In Table 1, we indicate the parts of the data warehouse schema that can be used to support some of the most common applications for web site automation (presented in Section ‘Web site automation’). To build the table, we first identified which are the input data for the applications. Then, we analyzed our schema in order to identify which tables of the data warehouse provide such data. Given that usage, content, and structure data are stored independently, we can use the data warehouse even if not all the different types of data are available. For instance, it can be used when it is only possible to access a web site as a regular user, without having access to the log files. In this case, we can store structure and content information and still be able to perform categorization/clustering of content, analysis of web site topology, web page ranking, and OLAP analysis of structure and content, among other automation activities.

Table 1 Relationship among the tables from the proposed data warehouse and some of the most common applications for web site automation

In summary, we can say that our data warehouse is a more generic and complete option given that it stores usage, content, and structure, which are web site-independent data, and supports the development of different types of application for web site automation. In the following section, we describe how web data are loaded into the data warehouse using an ETL process.

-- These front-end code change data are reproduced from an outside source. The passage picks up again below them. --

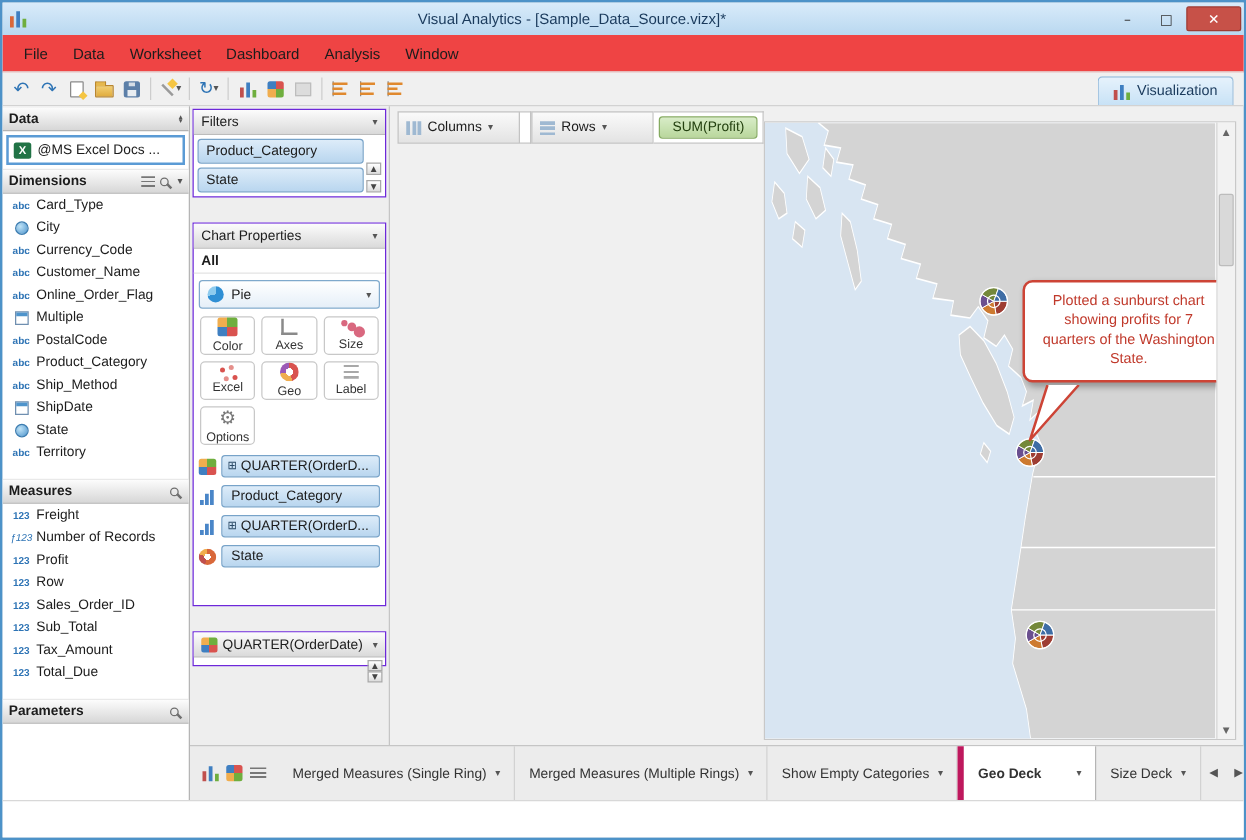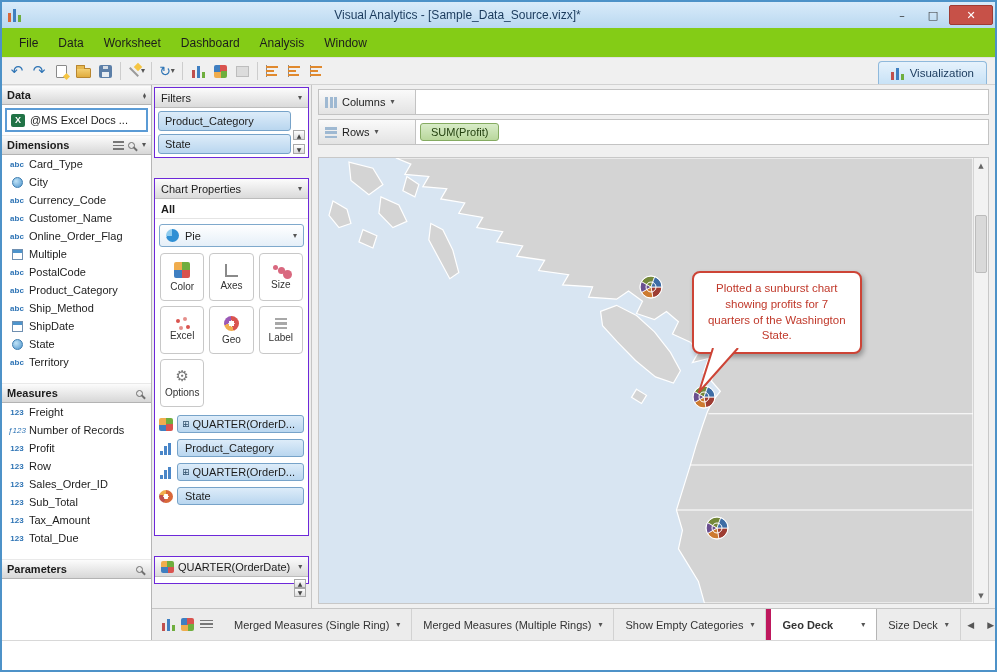"File" .menubar { background: #84cc16 -> #ef4444 }
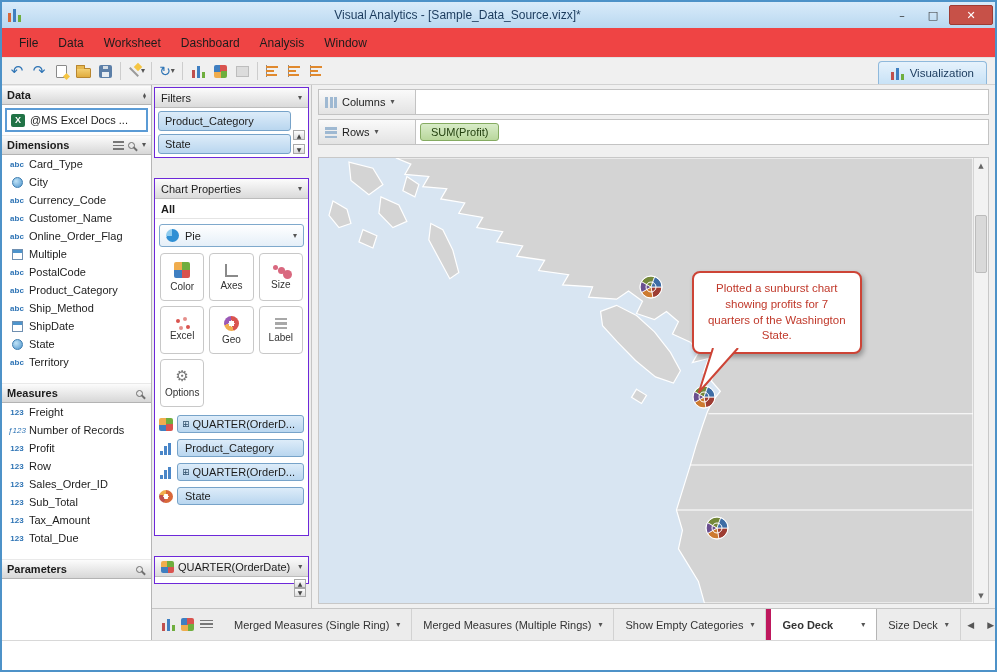"Columns" .viz-area { flex-direction: column -> none }
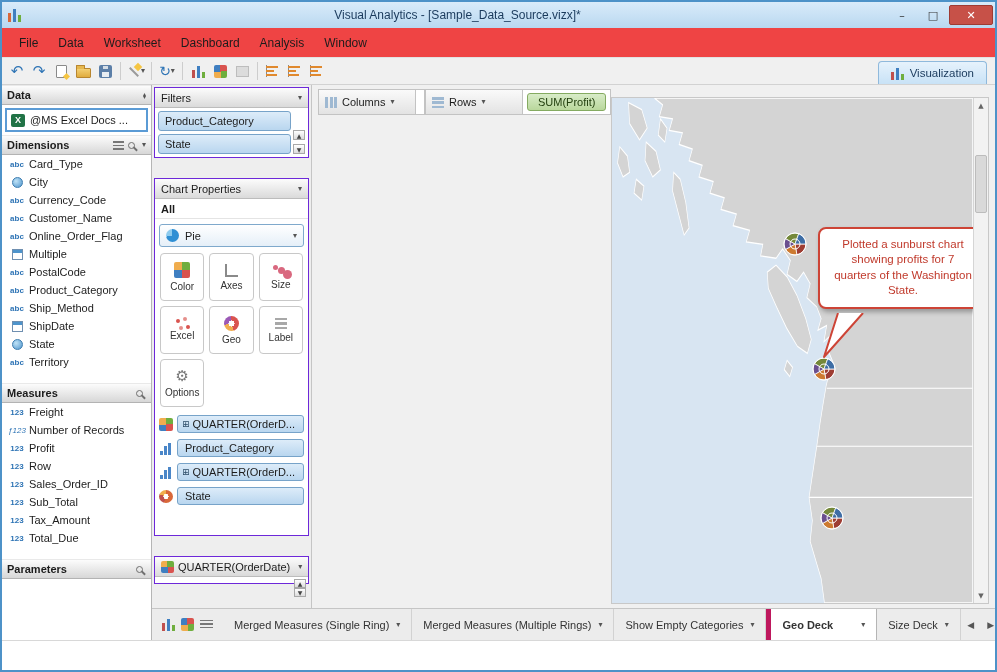"Color" .cp-btn { height: 48px -> 31px }
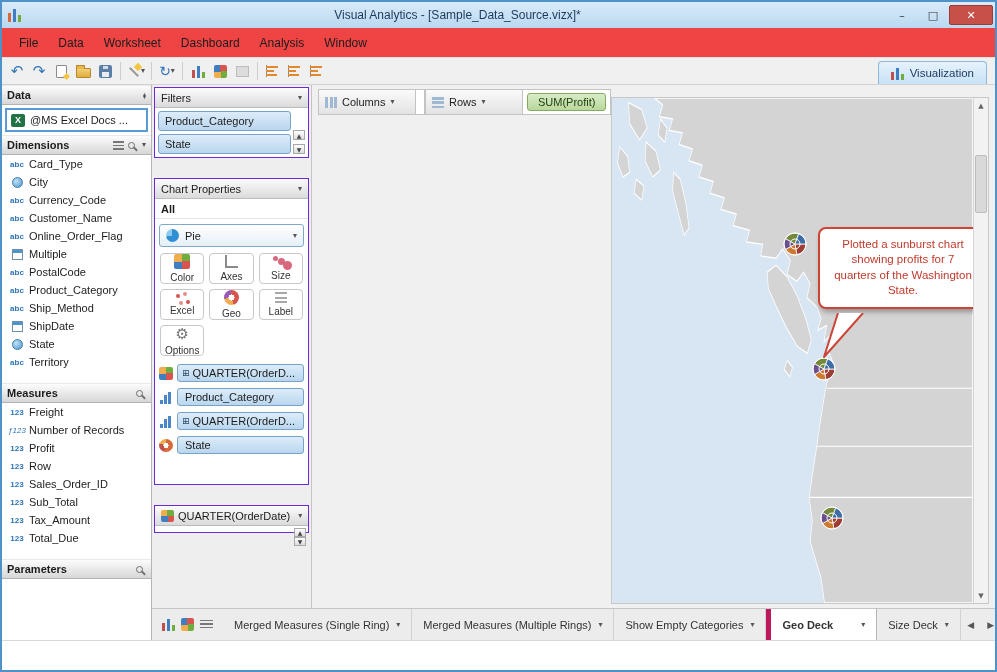"Merged Measures (Single Ring)" .tabbar { height: 32px -> 44px }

Extraction, transformation, and loading process

The data to be stored in the data warehouse are collected from multiple sources, including text files, transactional databases, and/or by crawling web sites. The ETL process is presented in Figure 2, and we have developed it as a composition of different existing tools. As the name indicates, it is done in three steps: extraction, pre-processing/transformation, and loading. In the extraction step, the process creates a local version of (the possibly remote) the web site and access logs. This local version is stored in the data staging area (DSA), a simple directory in the file system. For this task, we use Wget[32] and Scp[33]. Wget is a free software for crawling/retrieving remote files using HTTP, HTTPS, and FTP, which are the most widely used Internet protocols. Scp is a software implementing the SCP protocol for secure copying of files between a local and a remote host or between two remote hosts.

Figure 2
figure 2

The process for extraction, transformation, and loading of web data into the data warehouse.

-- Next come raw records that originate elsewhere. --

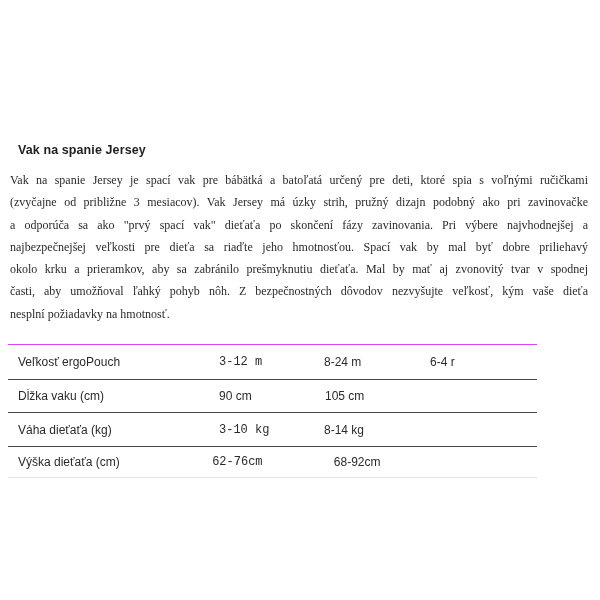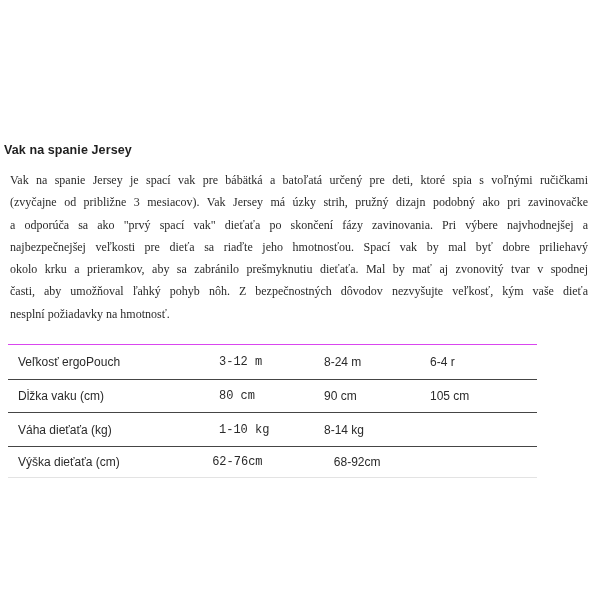"Vak na spanie Jersey" .doc-title { left: 4px -> 18px }
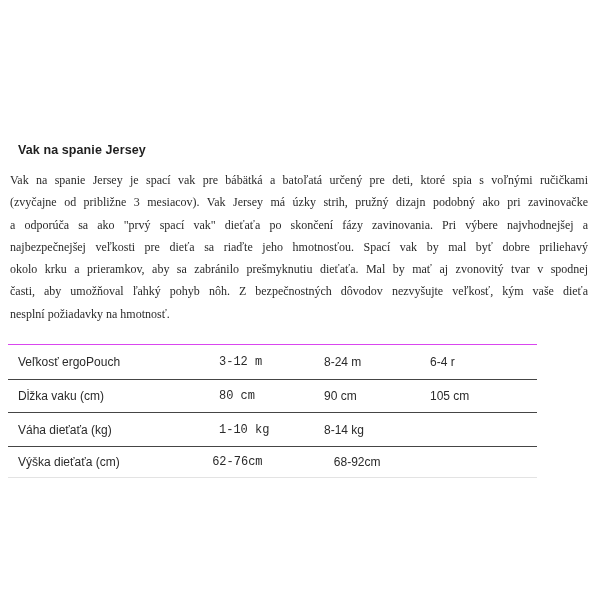"80 cm" div.tcell { html: <div>80 cm</div> -> none }
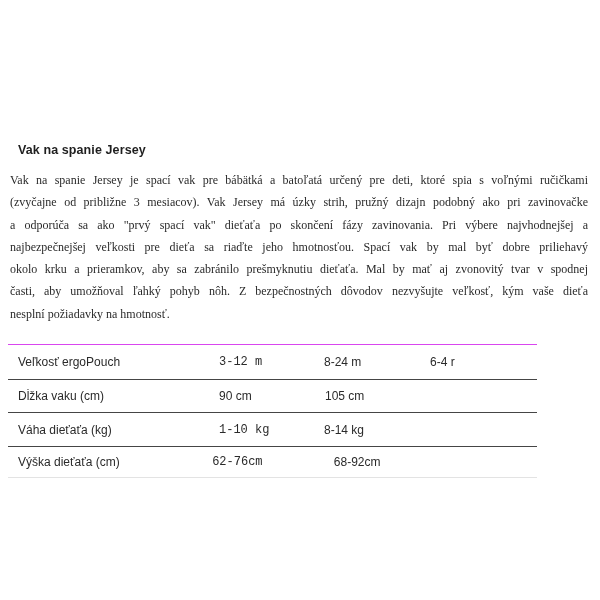"1-10 kg" div.tcell { text: 1-10 -> 3-10 }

In the following step, the local version of the site and logs are pre-processed and transformed to useful information ready to be loaded into the data warehouse. For web pages, the process reads the HTML files and writes clean and well-formed markup in XHTML format [34]. For this task, we use Tidy[35]. This is an open source software and library for checking and generating clean and well-formed XML/XHTML/HTML files. The pre-processing of the access logs consists of merging the log files, removing irrelevant requests and/or data fields, removing robot requests, and identifying users and sessions for the local version of the access logs. We use WUMPrep[36], a collection of Perl programs supporting data preparation for data mining of web logs.

After being pre-processed, the data are transformed in order to fill in the data fields in the data warehouse. To illustrate the process, we present a summary of the operations carried out for some of the tables: Fact tablestructure: The ETL process makes searches for href tags in web pages and collects the URI (hyperlink) and its label. Fact tableusage: For most of the data fields, a parse is performed to extract the data from the web access logs. The exception is the data field time spent. For this one, a rough calculation is measured as the difference between two consecutive accesses registered in the web logs. Fact tablecontent: Here, the web page (in XHTML format) is parsed, and the free-form text can be used as the representation of the content or it can be summarized to create a new representation for the content. Besides that, a search for the title tag is carried out to extract the title of the page. Dimension tablesession: Session identification is based on cookies, if present. Otherwise, a simple heuristic concerning the time between two accesses is used to divide sessions [13, 20].

At this point, we are ready to load the web data into the data warehouse. For the loading step, we implemented two components, etlHtml and etlLog, that use simple SQL commands [37] to load data into the data warehouse. Additionally, to handle data collected from a transactional database, we developed a component, called etlDb, to select data, pre-process, and load them into the data warehouse. This component, based on SQL commands, is especially used when a web site is managed by a content management system.

Results and discussion

Using the data warehouse for web site automation

In this section, we present three case studies to demonstrate how the proposed data warehouse can be used to support web site automation and monitoring activities. Each case study addresses a different problem in a different scenario. In the first case study, we use our data warehouse to store web data from an e-commerce web site. With the data stored in the data warehouse, Carneiro [3] was able to compute a set of well-known metrics to assess the effectiveness of the e-commerce web site. In the second case, we use our data warehouse as a repository of information to feed recommender systems in an e-learning web site, as well as tools to evaluate and monitor their performance [2]. In the last case study, we present a more complex application, where the generic part of the data warehouse must be complemented with a more complex domain-specific part. This case study is concerned with a tool to monitor the quality of the metadata describing content in an e-news web portal [4]. For each case, we describe the functionalities implemented, show how the data warehouse supports them, and present some results.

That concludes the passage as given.